I've decided to start a weekly series highlighting interesting, strange, or just plain cool evolutionary adaptations. If any of you have suggestions for adaptations that you find particularly interesting, I would be happy to include them.
I'm gonna start off with a species that is dear to my heart, the Timber Rattlesnake (Crotalus horridus). Back in my college days, before moving on to molecular and developmental biology, I was an HHMI undergraduate fellow privileged to spend a summer working under Dr. Steven Beaupre radio-tracking timber rattlesnakes in the Ozark Mountains of Northwest Arkansas.
During the summer, I had about a dozen snakes "assigned" to me. These snakes lived in a large expanse of fairly remote wilderness and it was my job to find each of them on every other day using radio-telemetry, after which I would record a bunch of data on them. One of the most interesting things about the Timber Rattlesnake I learned is that they have largely de-evolved their need or use of their rattle. Granted, this is not really true and most herpetologists and evolutionary biologists would rightly throw a fit for me phrasing it as such; I am using the term de-evolve very loosely. If you pick up one of these snakes and throw it in a bucket (to take it to the lab for example), they will most certainly rattle as if the world is coming to an end.
Nevertheless, in the wild these snakes are incredibly loathe to make any noise whatsoever, which is quite different from my experiences with diamondbacks in Texas. Diamondbacks that I have found typically want you to know immediately that you are getting close and should get the Hell back. However, I routinely tracked these Timbers and would sit a mere 5-6 feet away from them while taking down their info. By and large, they were content to stare at me tasting my air. The few times they felt threatened, they simply unraveled themselves and slithered away. In fact, in one of the most frightening events of my life (shortened version of the story here), a particular snake's signal bounced strangely leading me to accidentally kick it. Not only did it not strike me (which would have certainly lead to my death under the circumstances), it never rattled. It simply stood erect on its coil, feinting, and doing a great job of looking incredibly terrifying (in response to which my lungs released a bloody-murder scream that I don't believe I can ever replicate).
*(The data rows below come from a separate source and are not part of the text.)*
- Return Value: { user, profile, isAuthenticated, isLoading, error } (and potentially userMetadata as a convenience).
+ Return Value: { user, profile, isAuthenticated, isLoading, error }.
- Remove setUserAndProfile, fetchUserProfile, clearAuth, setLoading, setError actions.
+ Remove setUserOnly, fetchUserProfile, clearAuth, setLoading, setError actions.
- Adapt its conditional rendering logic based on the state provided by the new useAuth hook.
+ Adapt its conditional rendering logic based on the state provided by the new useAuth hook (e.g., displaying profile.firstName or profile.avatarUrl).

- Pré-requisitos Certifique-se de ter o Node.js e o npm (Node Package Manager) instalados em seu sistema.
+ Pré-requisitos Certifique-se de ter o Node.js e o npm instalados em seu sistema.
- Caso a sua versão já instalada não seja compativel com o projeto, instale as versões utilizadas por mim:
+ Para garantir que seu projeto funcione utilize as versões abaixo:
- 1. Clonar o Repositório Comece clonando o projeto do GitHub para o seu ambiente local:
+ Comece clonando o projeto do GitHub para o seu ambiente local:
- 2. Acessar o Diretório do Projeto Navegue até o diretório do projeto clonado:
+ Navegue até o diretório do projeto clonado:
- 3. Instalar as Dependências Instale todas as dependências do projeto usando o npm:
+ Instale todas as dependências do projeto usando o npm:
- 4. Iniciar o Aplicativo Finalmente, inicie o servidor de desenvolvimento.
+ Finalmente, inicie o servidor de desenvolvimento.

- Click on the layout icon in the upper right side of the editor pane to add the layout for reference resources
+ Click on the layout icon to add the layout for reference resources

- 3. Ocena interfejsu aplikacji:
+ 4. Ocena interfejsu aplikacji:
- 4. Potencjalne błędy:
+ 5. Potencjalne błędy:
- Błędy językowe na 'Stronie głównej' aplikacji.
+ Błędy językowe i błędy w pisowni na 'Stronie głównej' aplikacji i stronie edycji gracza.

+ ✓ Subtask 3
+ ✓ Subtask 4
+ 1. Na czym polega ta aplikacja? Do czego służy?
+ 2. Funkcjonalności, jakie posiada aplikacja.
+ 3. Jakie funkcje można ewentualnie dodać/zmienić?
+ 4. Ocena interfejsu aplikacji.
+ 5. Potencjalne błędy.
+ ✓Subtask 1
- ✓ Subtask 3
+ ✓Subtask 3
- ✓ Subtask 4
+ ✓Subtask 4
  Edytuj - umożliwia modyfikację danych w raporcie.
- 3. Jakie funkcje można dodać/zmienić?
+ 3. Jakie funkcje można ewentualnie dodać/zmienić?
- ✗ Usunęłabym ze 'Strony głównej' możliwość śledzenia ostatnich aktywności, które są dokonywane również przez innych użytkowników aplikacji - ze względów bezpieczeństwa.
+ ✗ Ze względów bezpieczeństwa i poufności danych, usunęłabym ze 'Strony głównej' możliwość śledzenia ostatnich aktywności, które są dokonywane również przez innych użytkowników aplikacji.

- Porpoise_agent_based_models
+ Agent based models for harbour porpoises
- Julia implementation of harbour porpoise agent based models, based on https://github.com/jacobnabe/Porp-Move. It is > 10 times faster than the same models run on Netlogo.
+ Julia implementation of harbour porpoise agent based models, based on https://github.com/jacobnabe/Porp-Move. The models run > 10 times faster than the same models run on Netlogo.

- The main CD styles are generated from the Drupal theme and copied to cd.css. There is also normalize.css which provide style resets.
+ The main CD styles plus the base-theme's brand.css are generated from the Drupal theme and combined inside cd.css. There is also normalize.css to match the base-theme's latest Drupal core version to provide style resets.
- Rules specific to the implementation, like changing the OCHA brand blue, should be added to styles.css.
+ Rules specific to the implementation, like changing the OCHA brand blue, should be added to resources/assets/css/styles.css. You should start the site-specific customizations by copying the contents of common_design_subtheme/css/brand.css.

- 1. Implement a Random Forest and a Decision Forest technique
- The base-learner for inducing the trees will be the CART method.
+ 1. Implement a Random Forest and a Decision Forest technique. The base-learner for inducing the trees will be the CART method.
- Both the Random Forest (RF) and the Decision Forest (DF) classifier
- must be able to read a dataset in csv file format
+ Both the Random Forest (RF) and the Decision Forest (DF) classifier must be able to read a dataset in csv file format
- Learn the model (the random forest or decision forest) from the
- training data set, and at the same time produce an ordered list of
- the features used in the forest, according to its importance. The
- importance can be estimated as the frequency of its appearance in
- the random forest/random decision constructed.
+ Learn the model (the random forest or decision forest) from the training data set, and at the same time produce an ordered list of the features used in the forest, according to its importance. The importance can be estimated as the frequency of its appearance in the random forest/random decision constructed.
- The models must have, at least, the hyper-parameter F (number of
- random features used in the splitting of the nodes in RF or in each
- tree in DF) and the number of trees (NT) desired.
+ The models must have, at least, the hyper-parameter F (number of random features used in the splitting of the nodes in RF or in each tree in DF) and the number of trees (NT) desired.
The point of all this is that the Timber has taken a different route to self-defense: near-perfect camouflage. More often than not, I would track a snake and know that I was standing withing 10 feet of it yet spend an extra fifteen minutes just trying to see it, even though it was often coiled among the leaves in the open. Many people in the Ozark Mountains can live their entire lives living among Timbers and yet never actually see one in the wild.
Obviously the animal kingdom is filled with myriad examples of camouflage even more amazing than the relatively simple colorations of the Timber Rattlesnake. However, I find the example of the Timber interesting largely because of the public perception of how a rattlesnake should behave (this includes their mild disposition as well as their camouflage).